§ **Try it**
From the records below, transcribe only the lines running from the one with "[362,811,546,822] [44,827,281,838] two" through the one with "[232,1064,296,1075] 'secret', ->". Keep both of those end lines.

=== Dataset extract ===

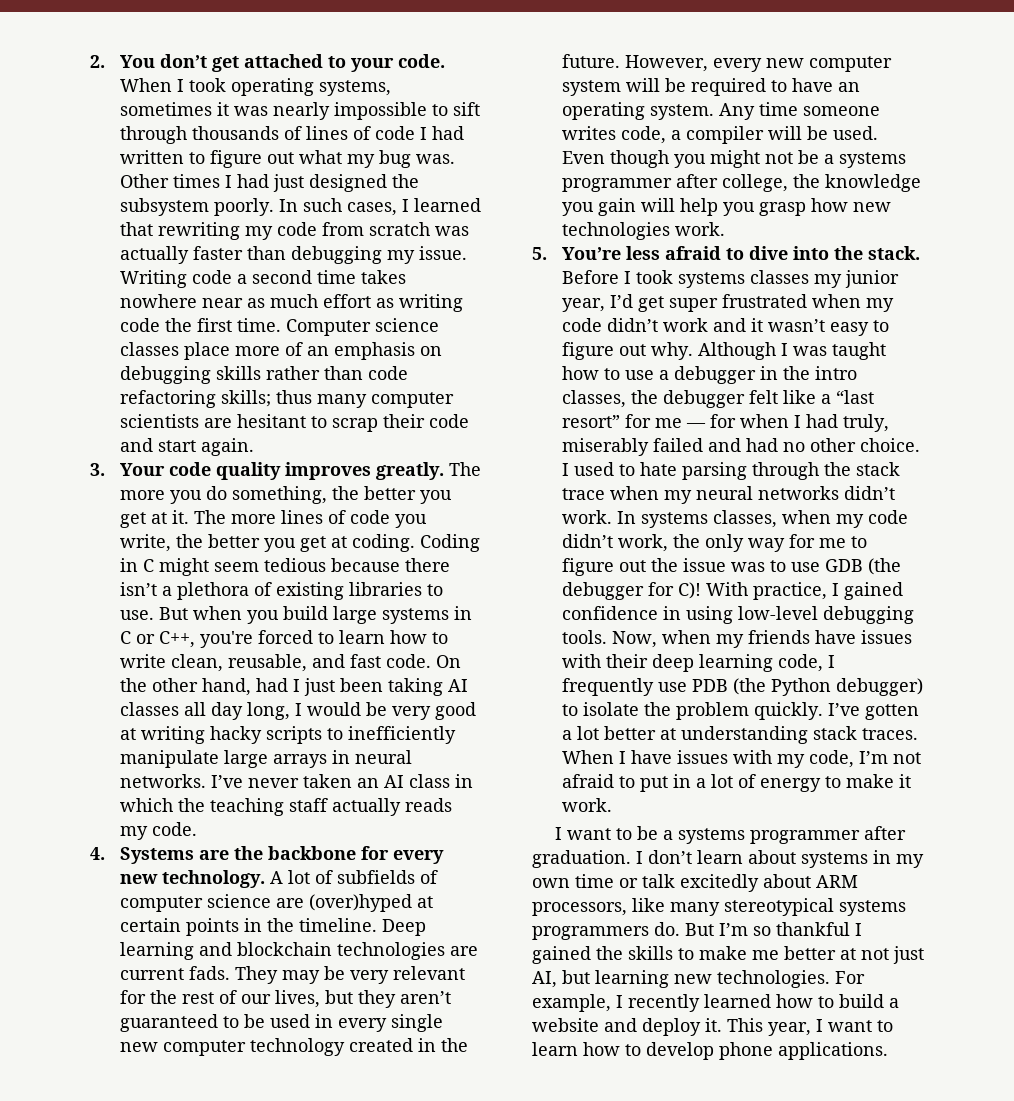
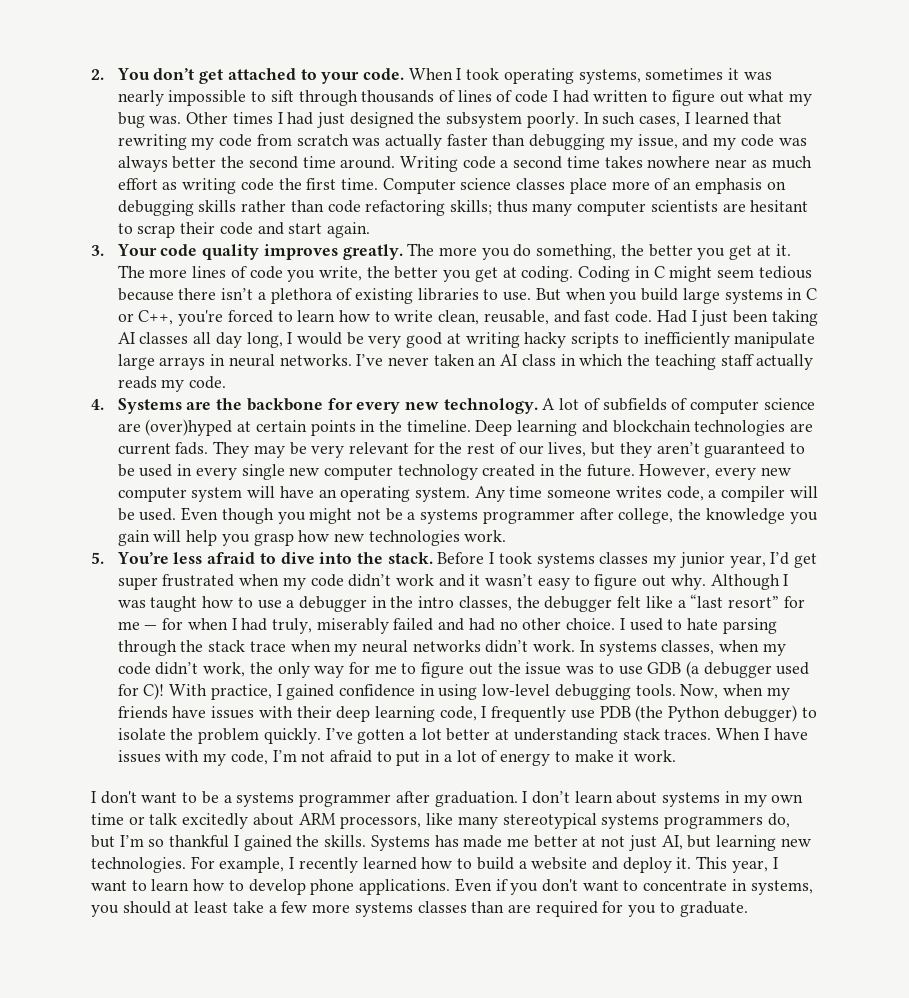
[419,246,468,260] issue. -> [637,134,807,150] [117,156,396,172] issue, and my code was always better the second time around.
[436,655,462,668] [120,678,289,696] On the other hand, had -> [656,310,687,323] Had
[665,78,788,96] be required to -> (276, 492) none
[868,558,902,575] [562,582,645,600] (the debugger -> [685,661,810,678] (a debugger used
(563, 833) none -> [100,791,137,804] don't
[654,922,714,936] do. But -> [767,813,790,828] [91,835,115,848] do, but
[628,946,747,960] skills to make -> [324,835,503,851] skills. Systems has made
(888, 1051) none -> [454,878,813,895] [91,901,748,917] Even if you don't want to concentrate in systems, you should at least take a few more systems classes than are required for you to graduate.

===
=== Dataset extract ===

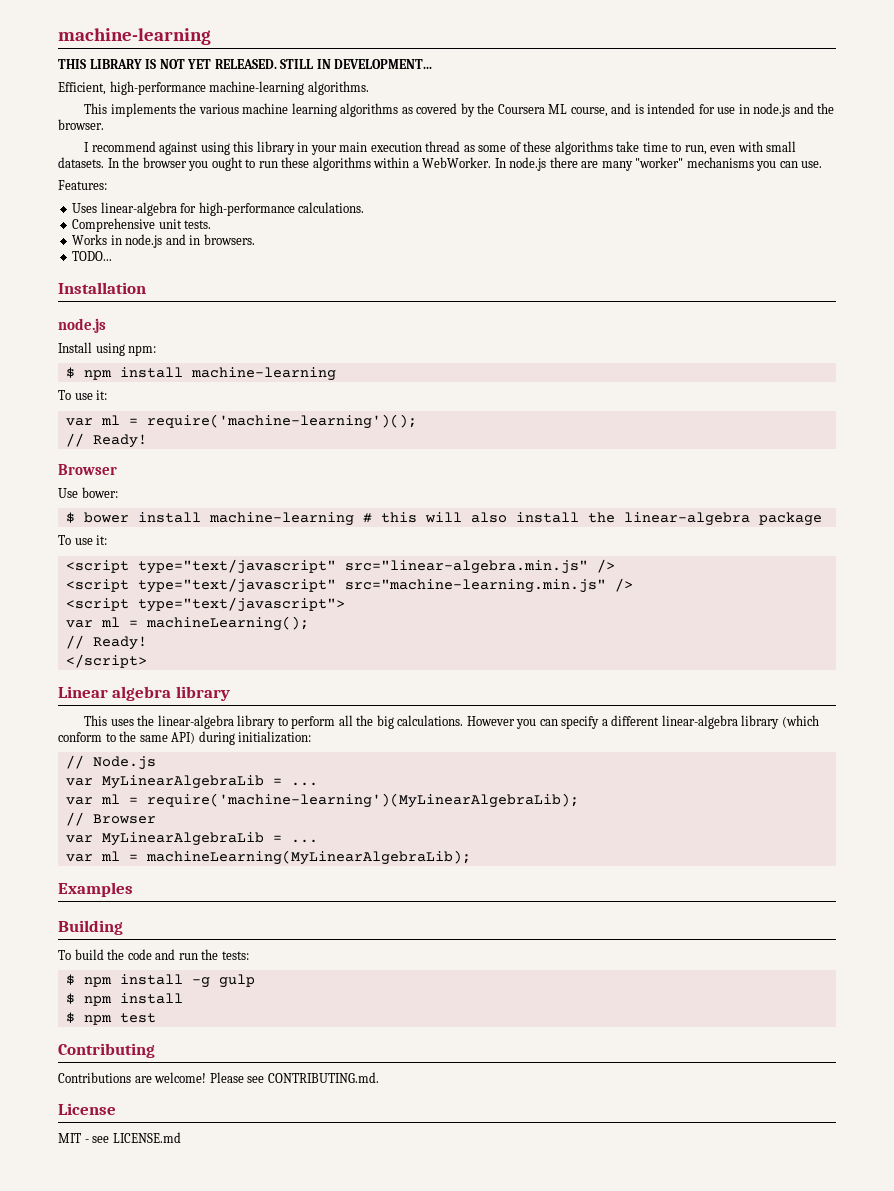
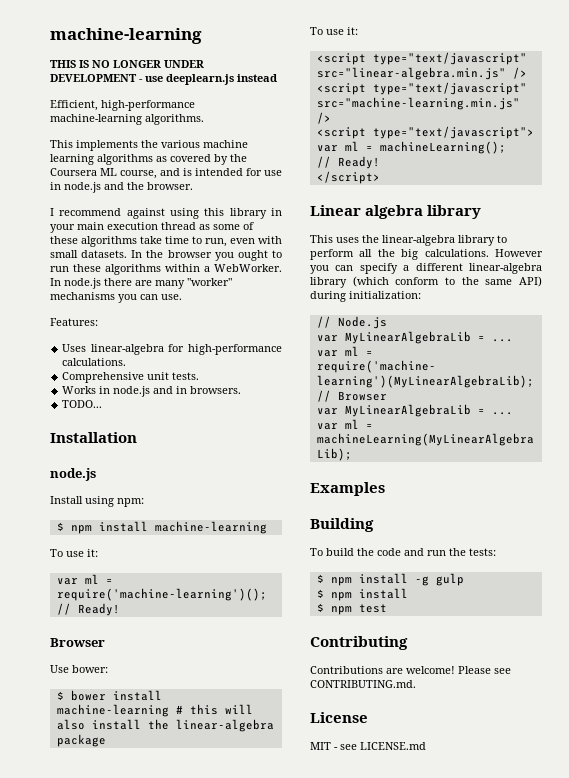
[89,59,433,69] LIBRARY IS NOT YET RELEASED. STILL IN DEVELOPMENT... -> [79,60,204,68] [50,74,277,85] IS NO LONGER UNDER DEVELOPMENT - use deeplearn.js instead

===
=== Dataset extract ===

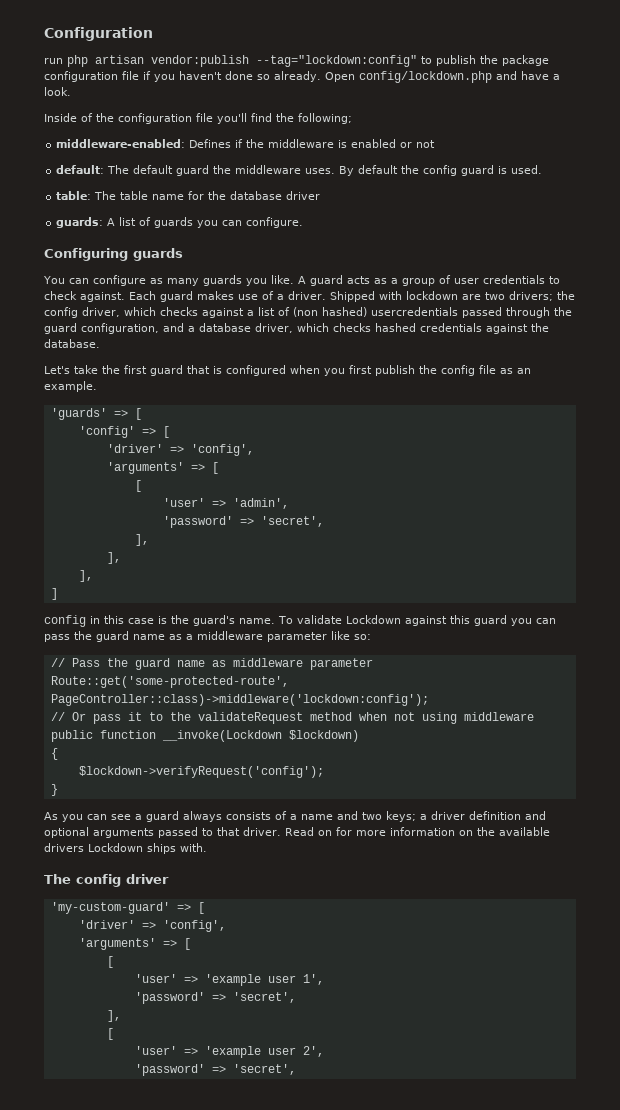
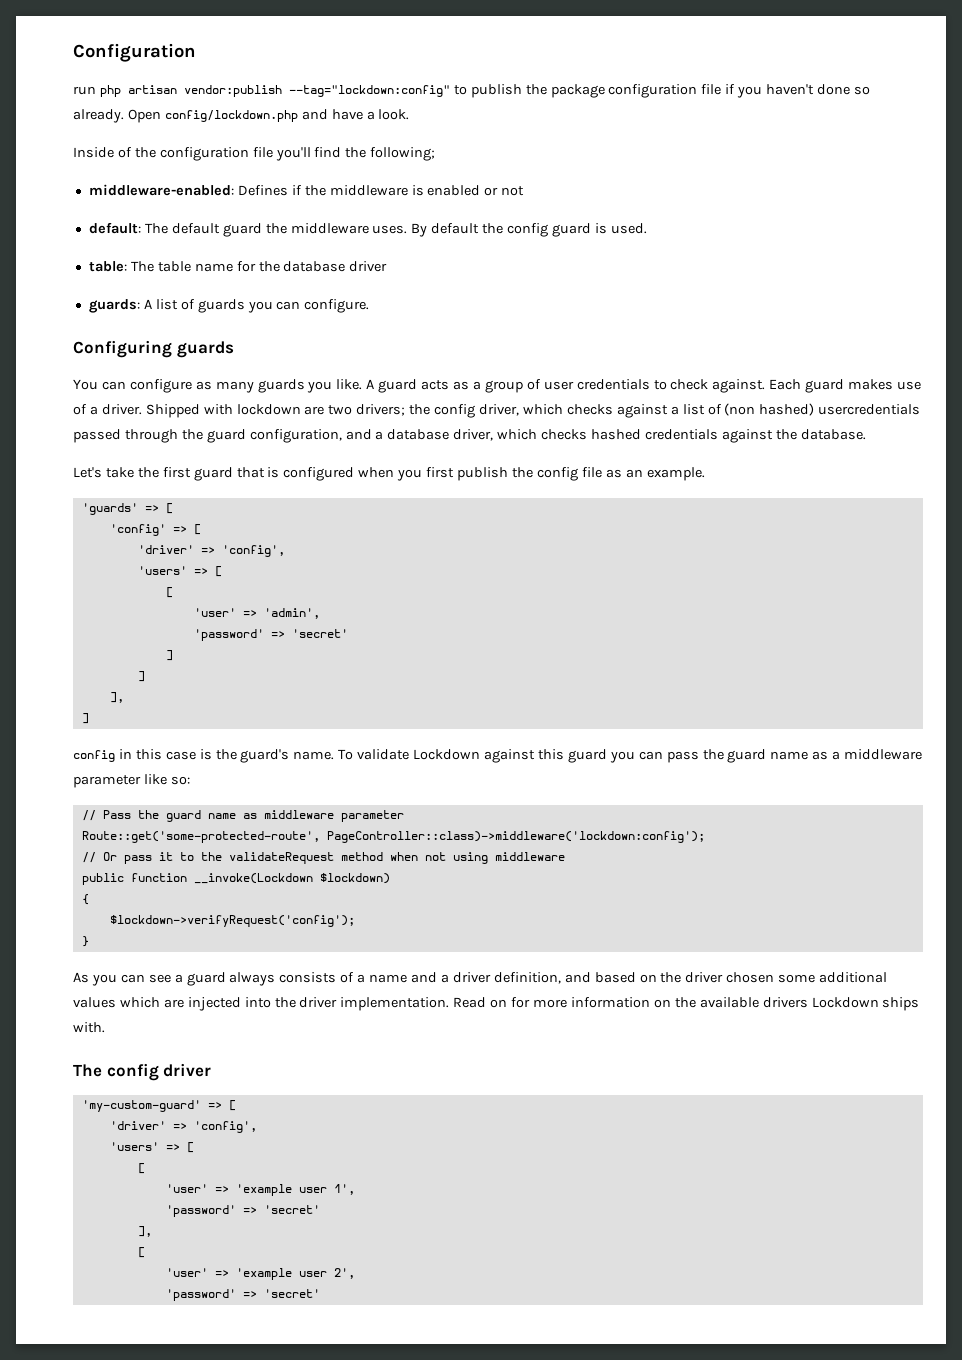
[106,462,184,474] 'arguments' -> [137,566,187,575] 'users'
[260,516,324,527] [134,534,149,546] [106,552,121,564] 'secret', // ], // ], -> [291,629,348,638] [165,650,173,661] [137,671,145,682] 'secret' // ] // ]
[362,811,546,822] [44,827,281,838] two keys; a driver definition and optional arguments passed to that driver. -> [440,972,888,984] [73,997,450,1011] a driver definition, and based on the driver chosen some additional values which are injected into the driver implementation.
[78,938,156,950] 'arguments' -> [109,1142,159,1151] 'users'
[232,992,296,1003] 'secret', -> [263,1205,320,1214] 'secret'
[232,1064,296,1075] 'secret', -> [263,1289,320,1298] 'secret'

===

§ **Solution for this exercise**
[362,811,546,822] [44,827,281,838] two keys; a driver definition and optional arguments passed to that driver. -> [440,972,888,984] [73,997,450,1011] a driver definition, and based on the driver chosen some additional values which are injected into the driver implementation.
[78,938,156,950] 'arguments' -> [109,1142,159,1151] 'users'
[232,992,296,1003] 'secret', -> [263,1205,320,1214] 'secret'
[232,1064,296,1075] 'secret', -> [263,1289,320,1298] 'secret'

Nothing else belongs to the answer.